Catching some rays: Harnessing the power of photosynthesis

by DIANE BOUDREAU

by Diane Boudreau

Stretch your imagination back about 2.5 billion years. The Earth was a younger, more desolate planet in those days. Its barren surface was bombarded with intense radiation from the sun. The atmosphere was a toxic cocktail of methane, carbon dioxide, hydrogen sulfide, and ammonia.

In this hostile environment, life somehow took hold. Protected from the sun in acidic oceans, single-celled bacteria began to thrive. Unlike all living things to follow, these bacteria lived in an environment with no free oxygen. They enjoyed a steady diet of hydrogen sulfide, the substance that gives sewage its memorable odor.

Life might have continued on this way if not for the clever cyanobacterium. Perhaps a shortage of hydrogen sulfide forced cyanobacteria to find nourishment somewhere else. Whatever the reason, they developed a new process for harnessing the sun's energy by splitting water molecules instead of hydrogen sulfide. In doing so, they caused the world's first environmental disaster. They also made life as we know it possible.

Their revolutionary process was aerobic photosynthesis. This is the type of photosynthesis most of us are familiar with. It involves using the sun's light to break water molecules into hydrogen and oxygen, capturing energy in the process.

The oxygen we breathe is a byproduct of photosynthesis.
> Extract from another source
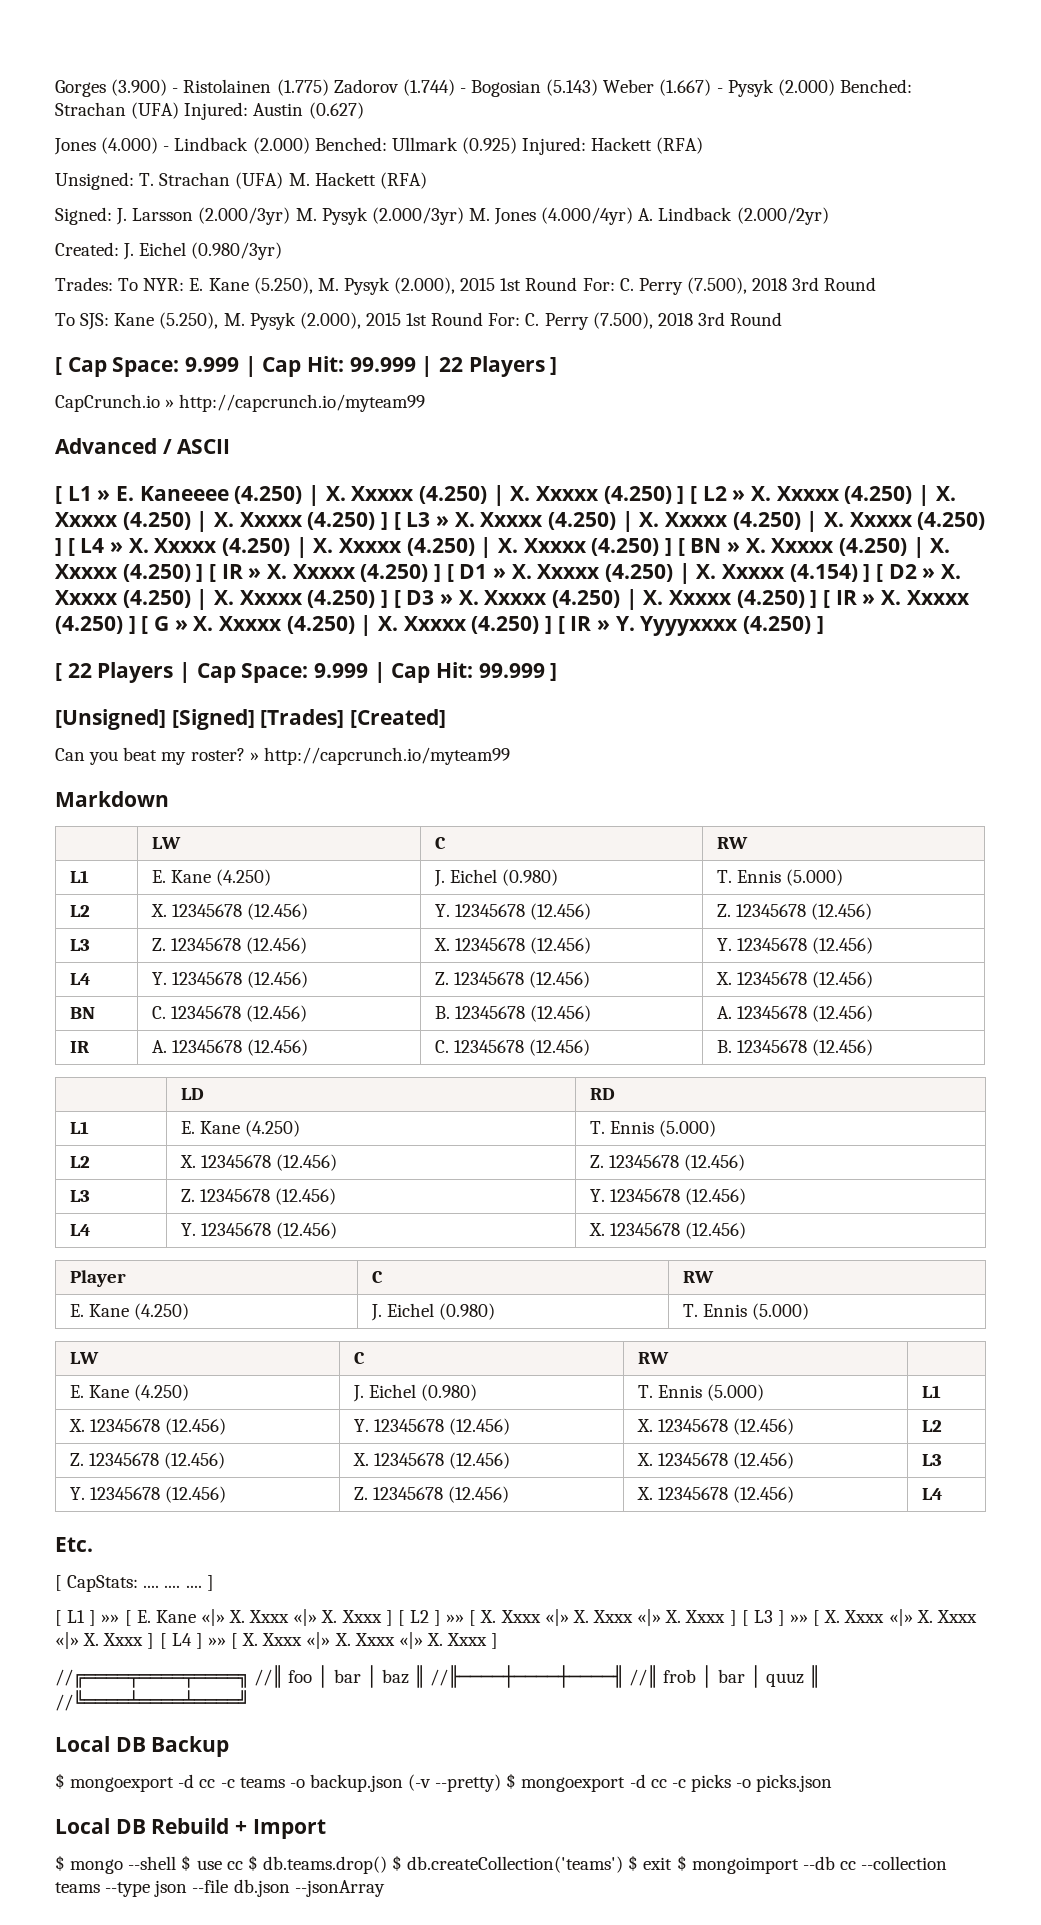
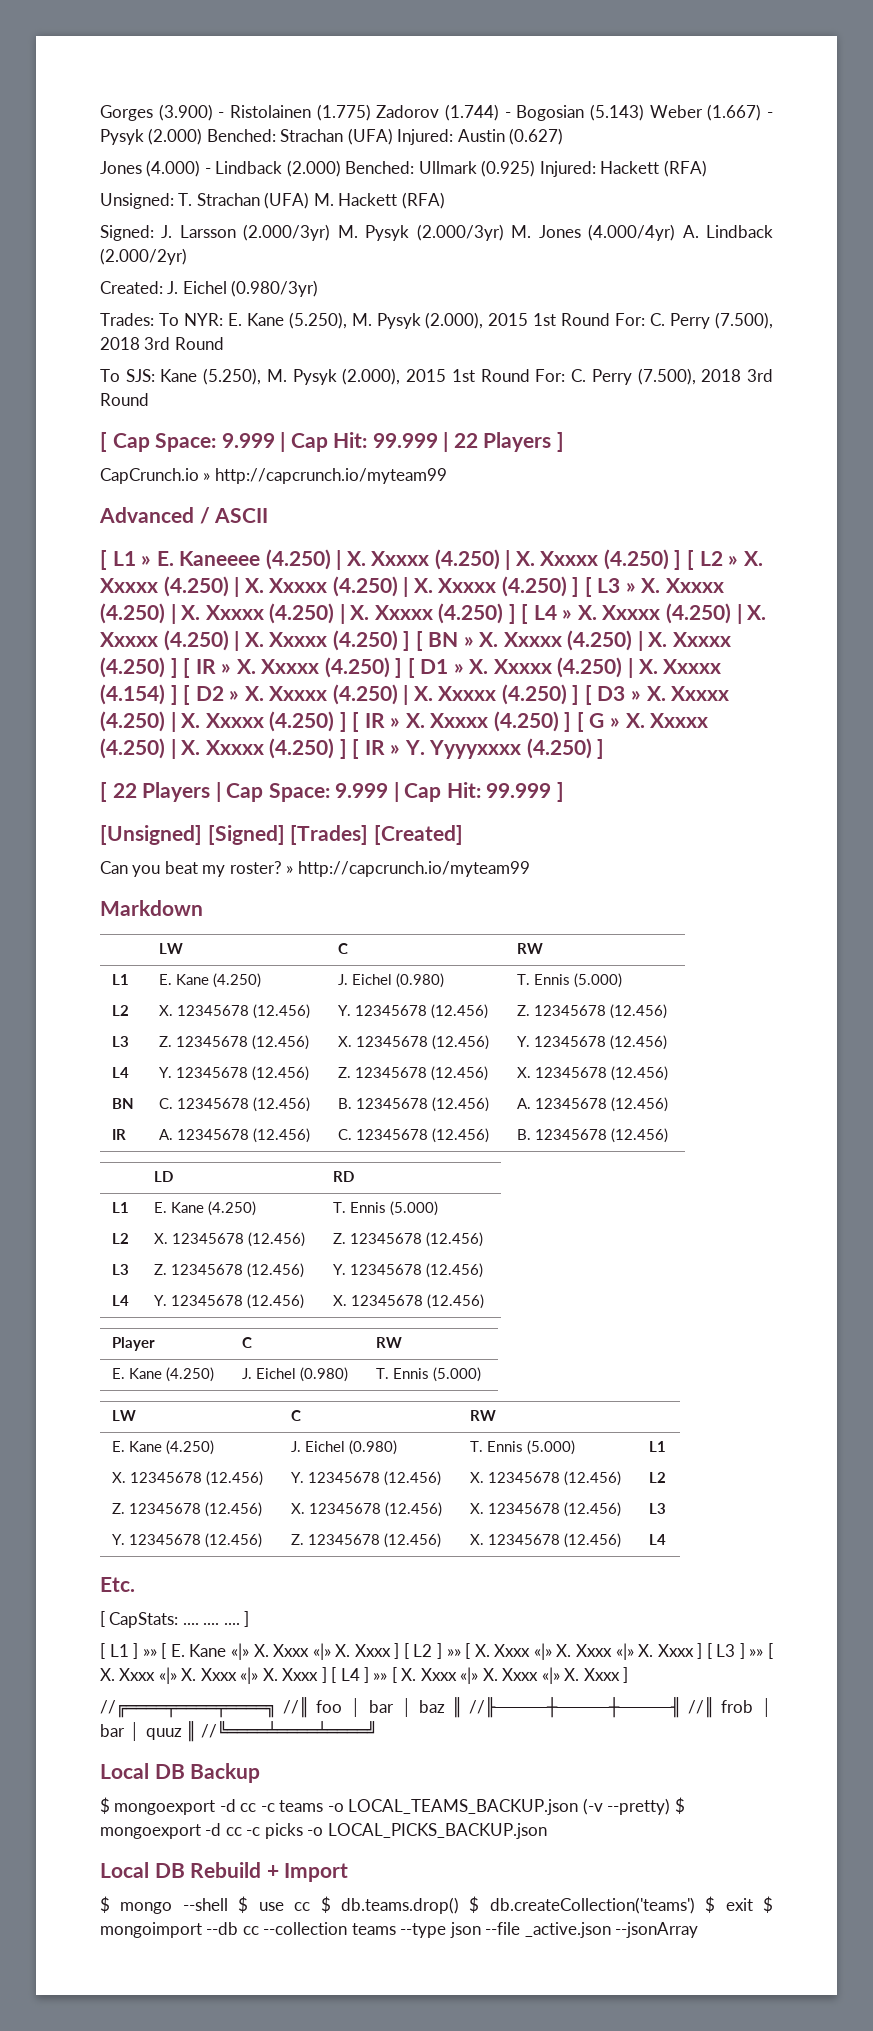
[309,1774,403,1792] backup.json -> [348,1799,579,1815] LOCAL_TEAMS_BACKUP.json
[756,1774,833,1792] picks.json -> [327,1823,547,1839] LOCAL_PICKS_BACKUP.json
[233,1879,290,1897] db.json -> [524,1922,611,1938] _active.json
Ironically, the oxygen we need to survive was poison to the older bacteria that once dominated the Earth.

Now let your imagination snap back to the present like a rubber band. As you whiz through the eons, life on Earth changes drastically. Plants begin populating the land. The oceans birth the first animals. These animals develop lungs and creep out of the seas.

Giant reptiles rule the Earth for millions of years before suddenly going extinct. Primates climb down from the trees and walk on two legs. They learn to talk and build houses, write books and make sculptures, and even study how they got here in the first place.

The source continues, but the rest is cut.